How to complete this task:
When a line of the entries contains the word "will", report that line.

Modification records
━━━━━━━━━━

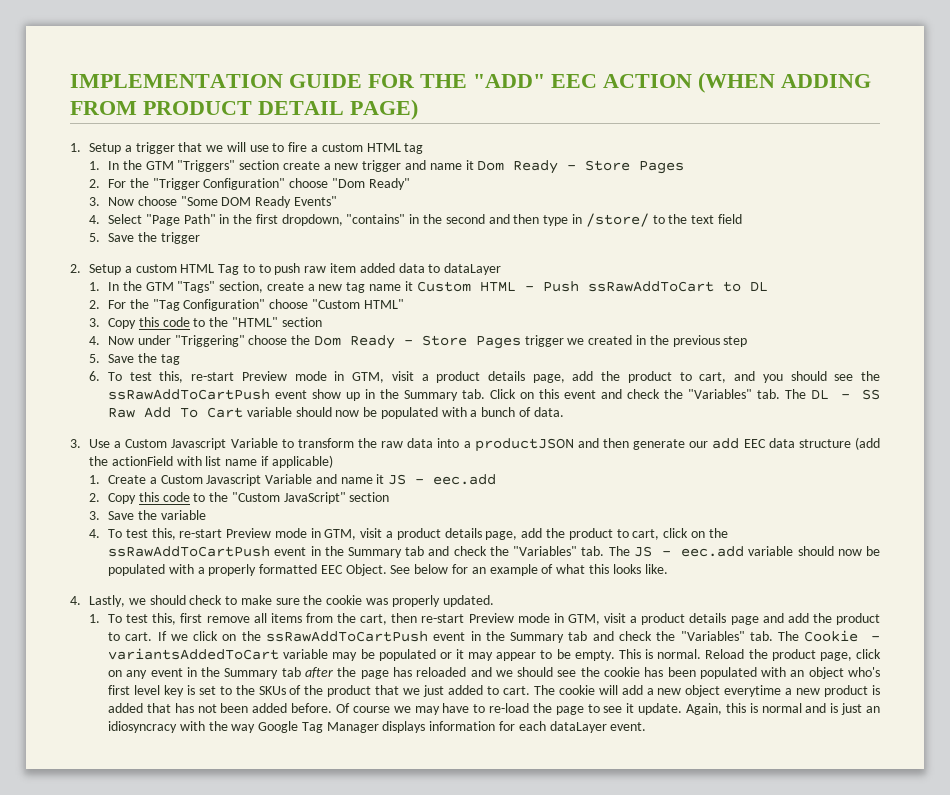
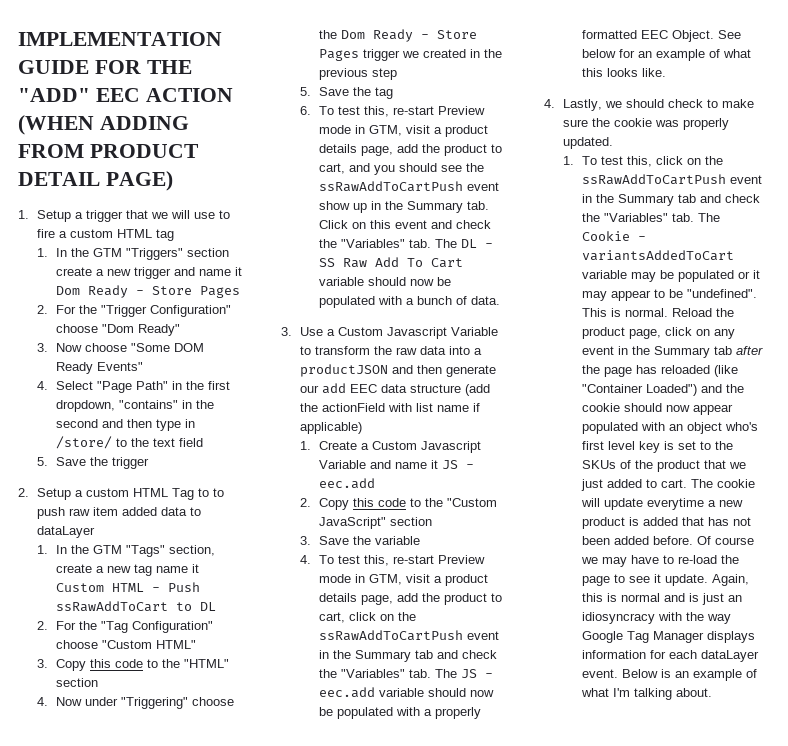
- 1. To test this, first remove all items from the cart, then re-start Preview mode in GTM, visit a product details page and add the product to cart. If we click on the ssRawAddToCartPush event in the Summary tab and check the "Variables" tab. The Cookie - variantsAddedToCart variable may be populated or it may appear to be empty.
+ 1. To test this, click on the ssRawAddToCartPush event in the Summary tab and check the "Variables" tab. The Cookie - variantsAddedToCart variable may be populated or it may appear to be "undefined".
- Reload the product page, click on any event in the Summary tab after the page has reloaded and we should see the cookie has been populated with an object who's first level key is set to the SKUs of the product that we just added to cart.
+ Reload the product page, click on any event in the Summary tab after the page has reloaded (like "Container Loaded") and the cookie should now appear populated with an object who's first level key is set to the SKUs of the product that we just added to cart.
- The cookie will add a new object everytime a new product is added that has not been added before.
+ The cookie will update everytime a new product is added that has not been added before.
+ Below is an example of what I'm talking about.

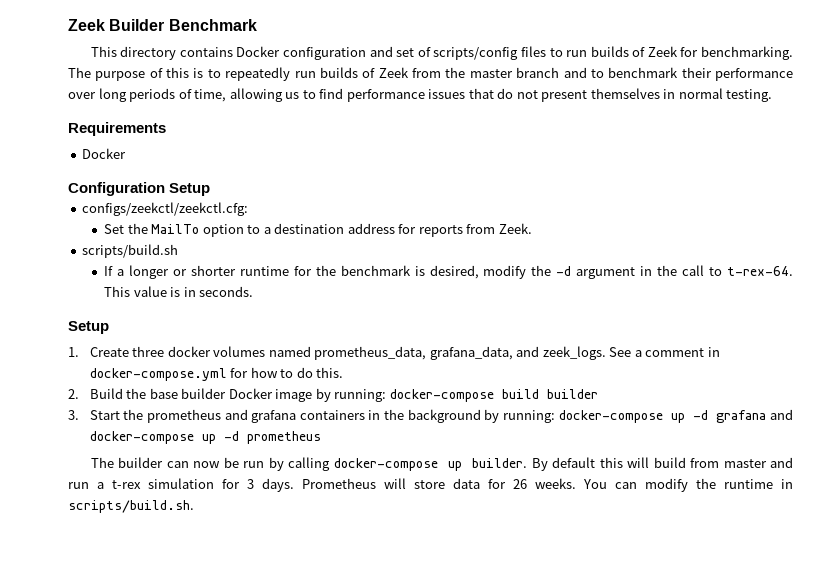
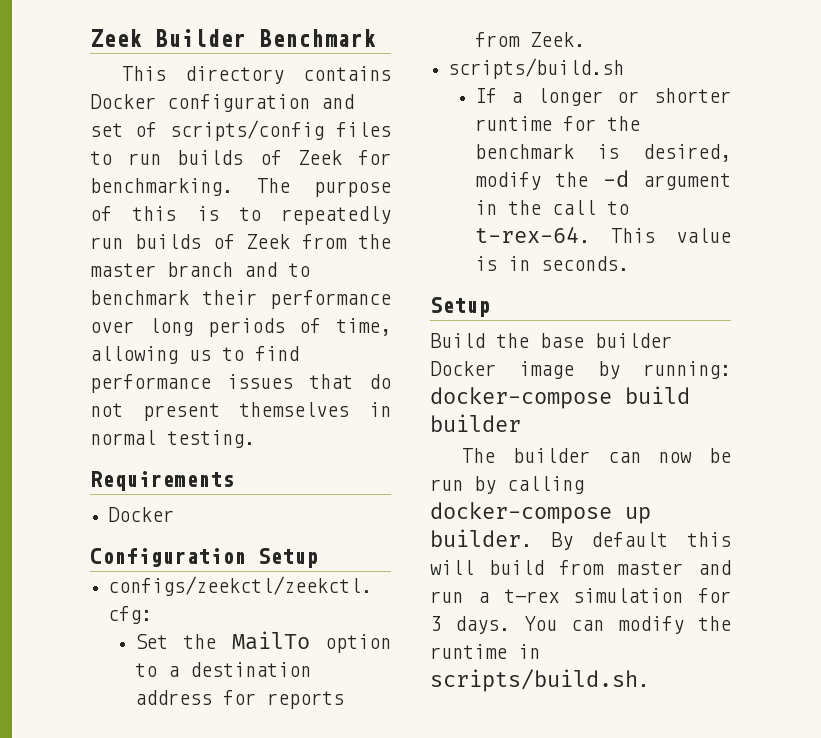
- 1. Create three docker volumes named prometheus_data, grafana_data, and zeek_logs. See a comment in docker-compose.yml for how to do this.
- 2. Build the base builder Docker image by running: docker-compose build builder
+ Build the base builder Docker image by running: docker-compose build builder
- 3. Start the prometheus and grafana containers in the background by running: docker-compose up -d grafana and docker-compose up -d prometheus
- Prometheus will store data for 26 weeks.

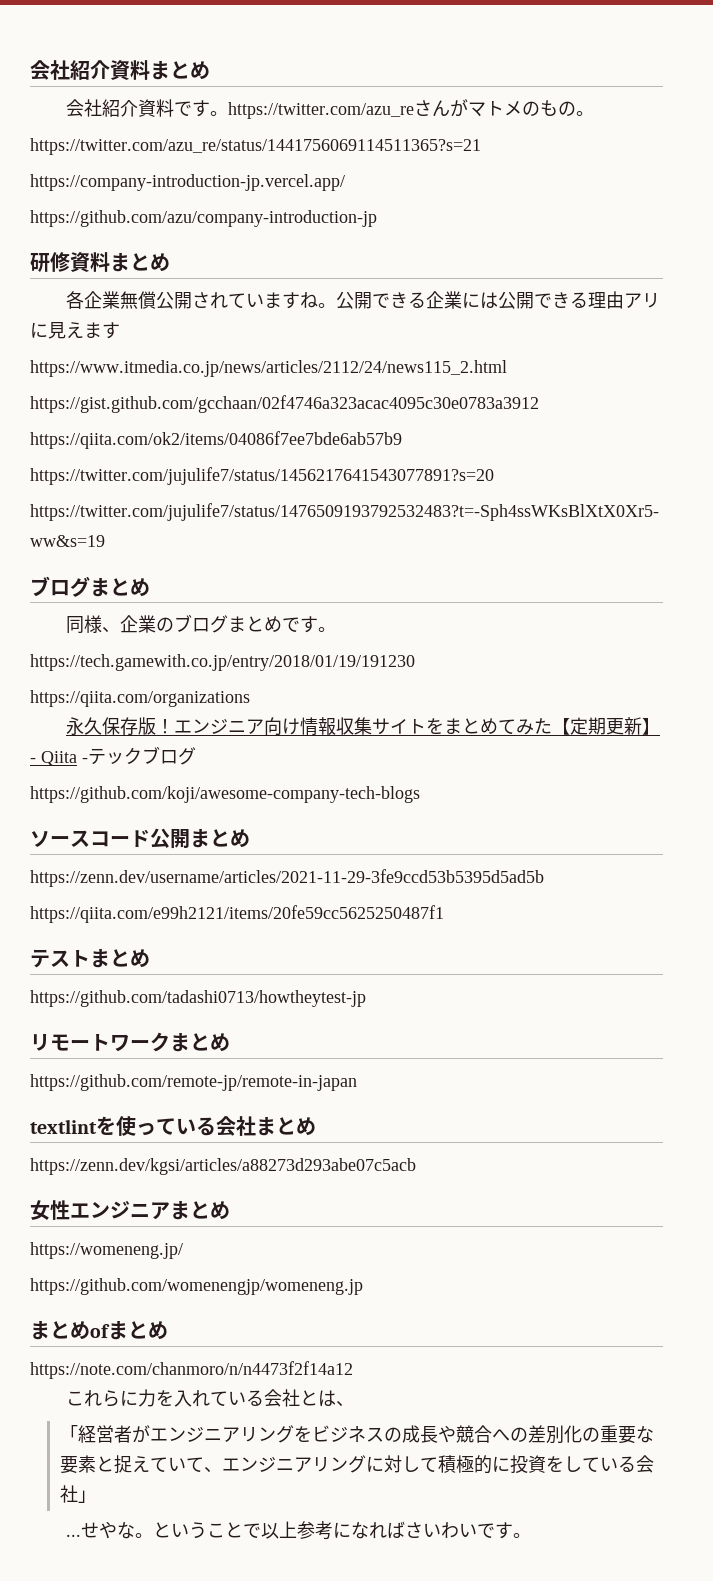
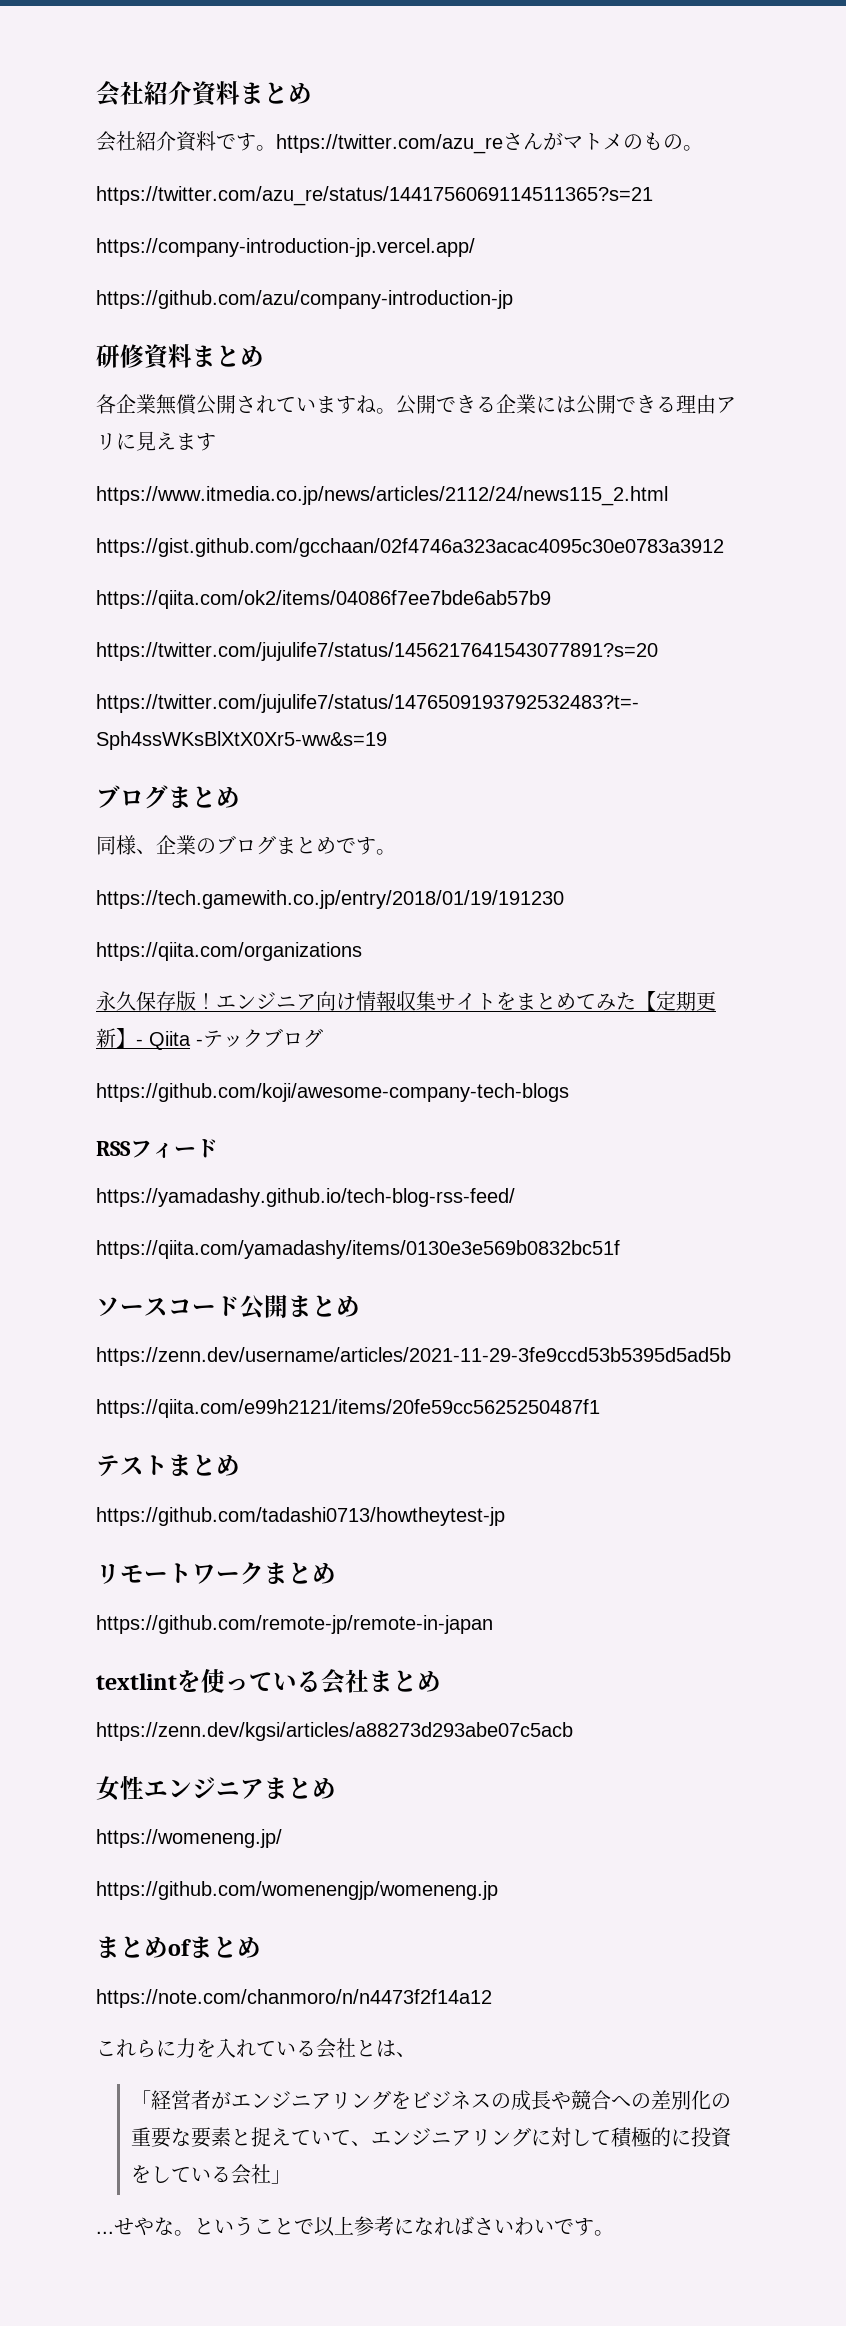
+ RSSフィード
+ https://yamadashy.github.io/tech-blog-rss-feed/
+ https://qiita.com/yamadashy/items/0130e3e569b0832bc51f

━━━━━━━━━━

Output of the exercise:
- The cookie will add a new object everytime a new product is added that has not been added before.
+ The cookie will update everytime a new product is added that has not been added before.
- Prometheus will store data for 26 weeks.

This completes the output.